File size: 14,114 Bytes

f748552

"""ReMDM reverse denoising with remasking strategies.

Ported from the Craftax JAX implementation (src/diffusion/sampling.py).
Implements MaskGIT-style progressive unmasking with optional stochastic
remasking (ReMDM) using three strategy variants.
"""

from __future__ import annotations

from types import SimpleNamespace

import numpy as np
import torch
import torch.nn.functional as F
from torch import Tensor
from torch.distributions import Categorical

from src.diffusion.schedules import get_schedule

# NLE hazard glyph IDs and char codes (walls, locked doors, lava, water)
_HAZARD_GLYPHS: frozenset[int] = frozenset({2359, 2360, 2389, 2390})
_HAZARD_CHARS: frozenset[int] = frozenset(
    {ord("|"), ord("-"), ord("+"), ord("L"), ord("W")}
)
# Cardinal action → (dy, dx) offsets
_CARDINAL_OFFSETS: dict[int, tuple[int, int]] = {
    0: (-1, 0), 1: (0, 1), 2: (1, 0), 3: (0, -1),
}
_N_PHYSICS_CHECK = 8  # only inspect the first N plan positions


def _check_hazard(local_crop: np.ndarray, action: int) -> bool:
    """Return True if *action* from the agent's centre steps into a hazard.

    Args:
        local_crop: ``[crop_size, crop_size]`` glyph array.
        action: Cardinal action index (0=N, 1=E, 2=S, 3=W).

    Returns:
        ``True`` when the target cell contains a hazard glyph.
    """
    if action not in _CARDINAL_OFFSETS:
        return False
    cs = local_crop.shape[0]
    cy, cx = cs // 2, cs // 2
    dy, dx = _CARDINAL_OFFSETS[action]
    ny, nx = cy + dy, cx + dx
    if not (0 <= ny < cs and 0 <= nx < cs):
        return True
    glyph = int(local_crop[ny, nx])
    return glyph in _HAZARD_GLYPHS or glyph in _HAZARD_CHARS


def top_k_filter(logits: Tensor, k: int) -> Tensor:
    """Zero out all but the top-k logits per position.

    Args:
        logits: Raw logits.
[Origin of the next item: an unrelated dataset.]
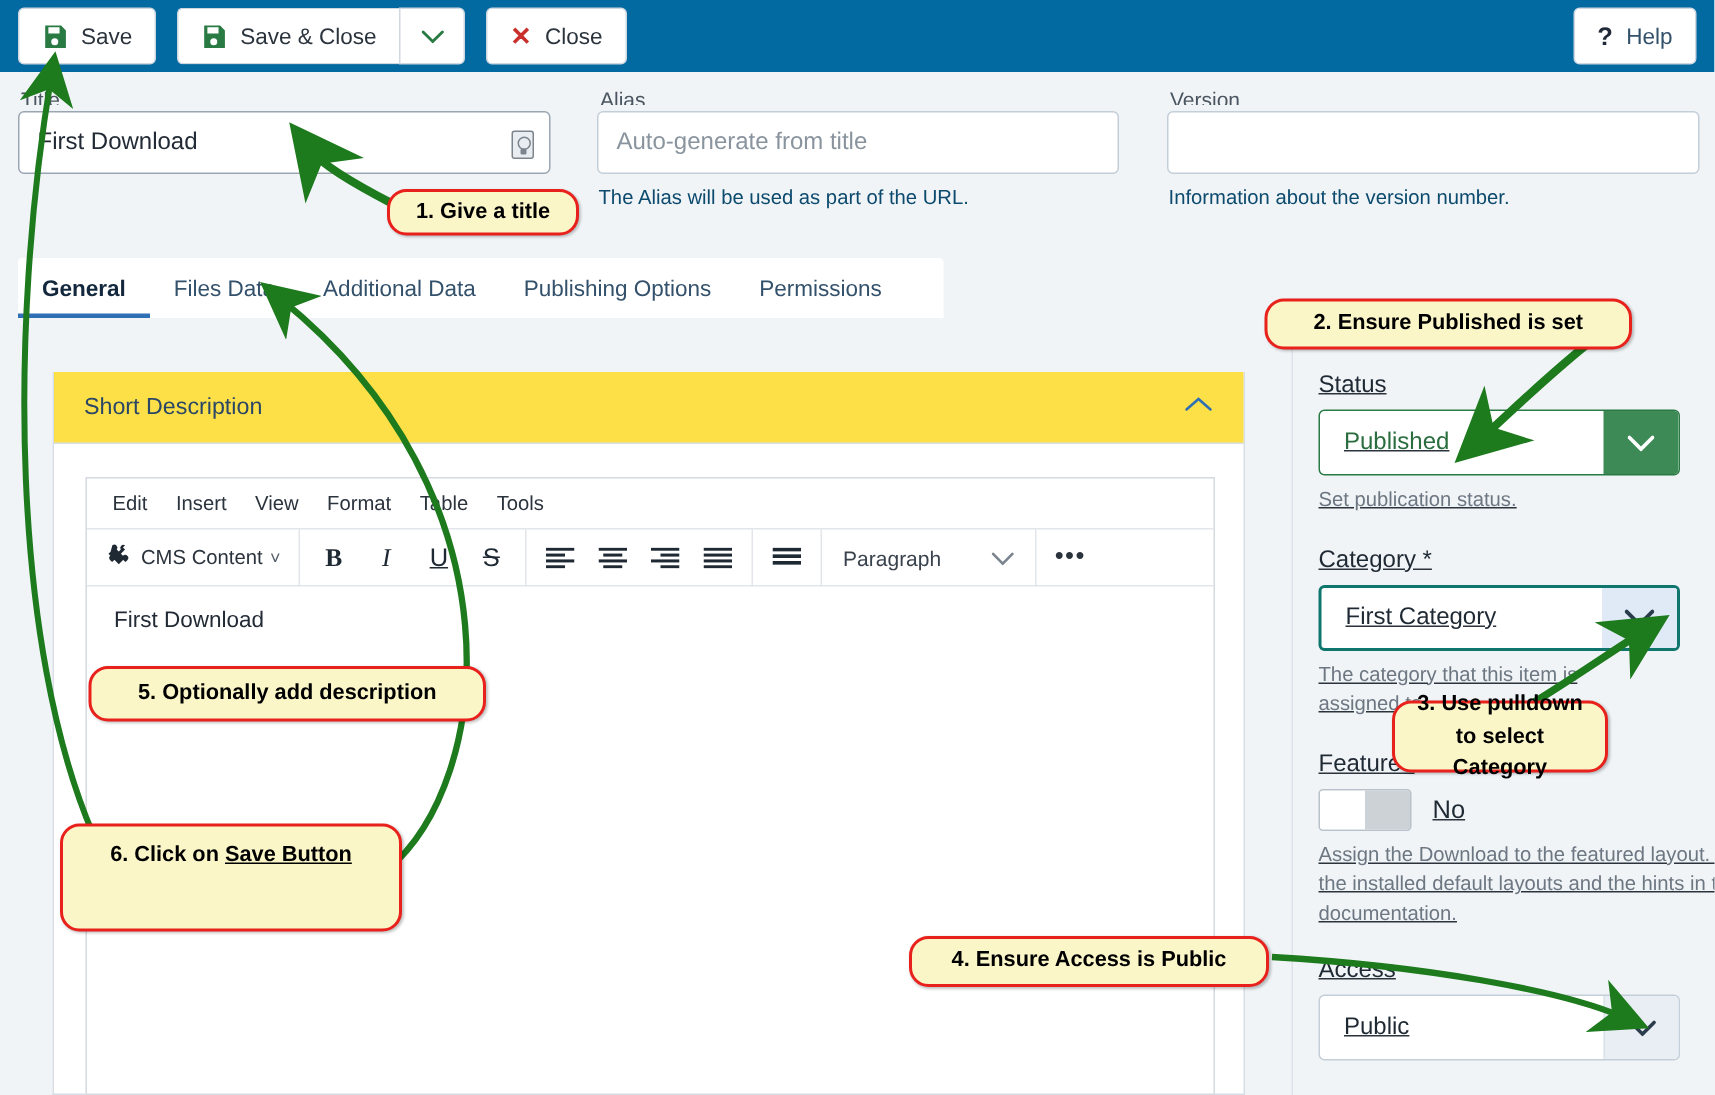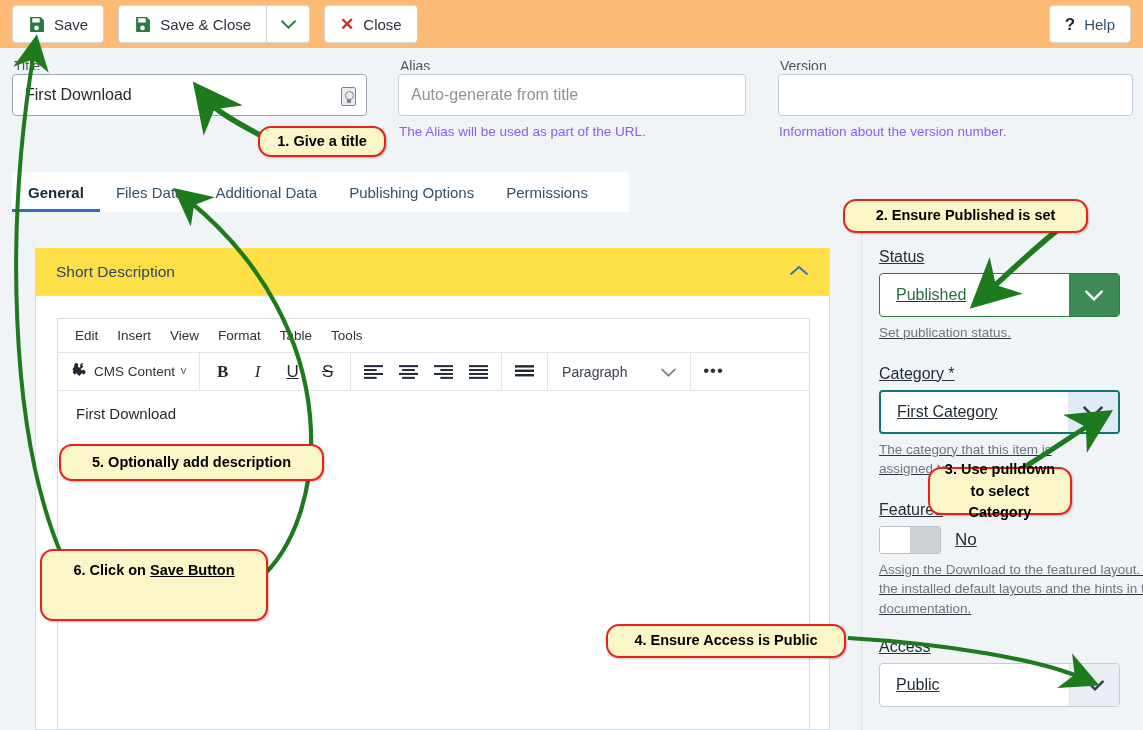"Save" .toolbar { background: #fdba74 -> #0369a1 }
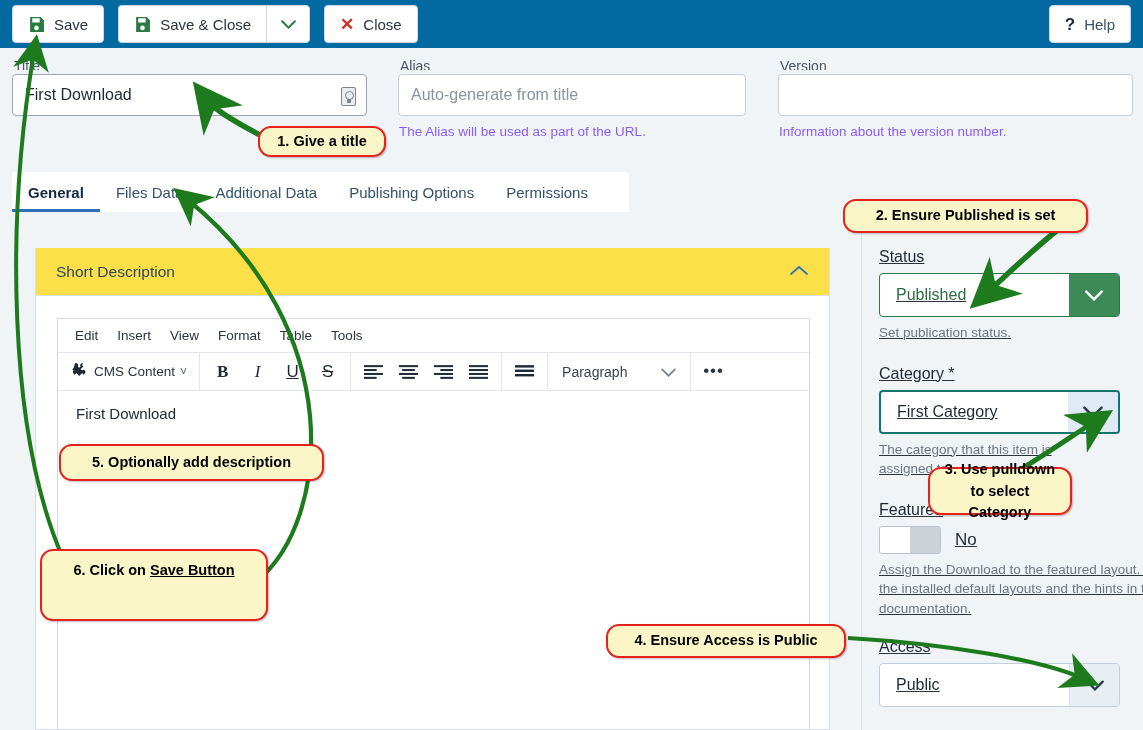"The Alias will be used" .fld-hint { color: #8b5cf6 -> #0c4a6e }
Shape ``[..., V]``.
        k: Number of top entries to keep.

    Returns:
        Filtered logits with non-top-k set to ``-inf``.
    """
    if k <= 0 or k >= logits.shape[-1]:
        return logits
    topk_vals, _ = logits.topk(k, dim=-1)  # [..., k]
    threshold = topk_vals[..., -1:]  # [..., 1]
    return logits.masked_fill(logits < threshold, float("-inf"))


def _compute_remask_prob(
    strategy: str,
    eta: float,
    sigma_max: float,
    confidence: Tensor | None,
) -> Tensor | float:
    """Compute per-token remasking probability.

    Args:
        strategy: One of ``"rescale"``, ``"cap"``, ``"conf"``.
        eta: Base remasking strength hyperparameter.
        sigma_max: ``1 - alpha_t(ratio)`` at current step.
        confidence: Per-token confidence scores. Shape ``[B, L]``.
            Required only for the ``"conf"`` strategy.

    Returns:
        Scalar or ``[B, L]`` tensor of remasking probabilities.
    """
    if strategy == "rescale":
        return eta * sigma_max
    if strategy == "cap":
        return min(eta, sigma_max)
    if strategy == "conf":
        assert confidence is not None, "conf strategy requires confidence"
        return eta * sigma_max * (1.0 - confidence)
    raise ValueError(f"Unknown remask strategy: {strategy}")


@torch.no_grad()
def remdm_sample(
    model: torch.nn.Module,
    local_obs: Tensor,
    global_obs: Tensor,
    cfg: SimpleNamespace,
    device: torch.device | str,
    physics_aware: bool = True,
    blind_global: bool = False,
    return_analytics: bool = False,
    num_steps: int | None = None,
) -> Tensor | tuple[Tensor, list, list[float], list[int]]:
    """Generate action sequences via iterative ReMDM denoising.

    Args:
        model: Denoising model with forward signature
            ``(local_obs, global_obs, action_seq, t_discrete) -> dict``.
        local_obs: Local crop observations. Shape ``[B, 9, 9]``.
        global_obs: Global map observations. Shape ``[B, 21, 79]``.
        cfg: Config namespace with ``seq_len``, ``mask_token``,
            ``action_dim``, ``diffusion_steps_eval``, ``temperature``,
            ``top_k``, ``eta``, ``remask_strategy``, ``noise_schedule``.
        device: Torch device.
        physics_aware: If ``True``, soft-penalise hazardous cardinal actions
            by overriding their confidence to ``0.001`` before commitment
            ranking. Only checks the first ``_N_PHYSICS_CHECK`` positions.
        blind_global: If ``True``, zero out the global map observation
            (local-only ablation).
        return_analytics: If ``True``, also return per-step analytics as
            ``(seq, path_per_step, tracking_confidence, tracking_masked)``.
        num_steps: Override number of denoising steps (default uses
            ``cfg.diffusion_steps_eval``).

    Returns:
        When ``return_analytics=False`` (default): fully committed action
        sequence of shape ``[B, seq_len]``, int64, with no MASK tokens.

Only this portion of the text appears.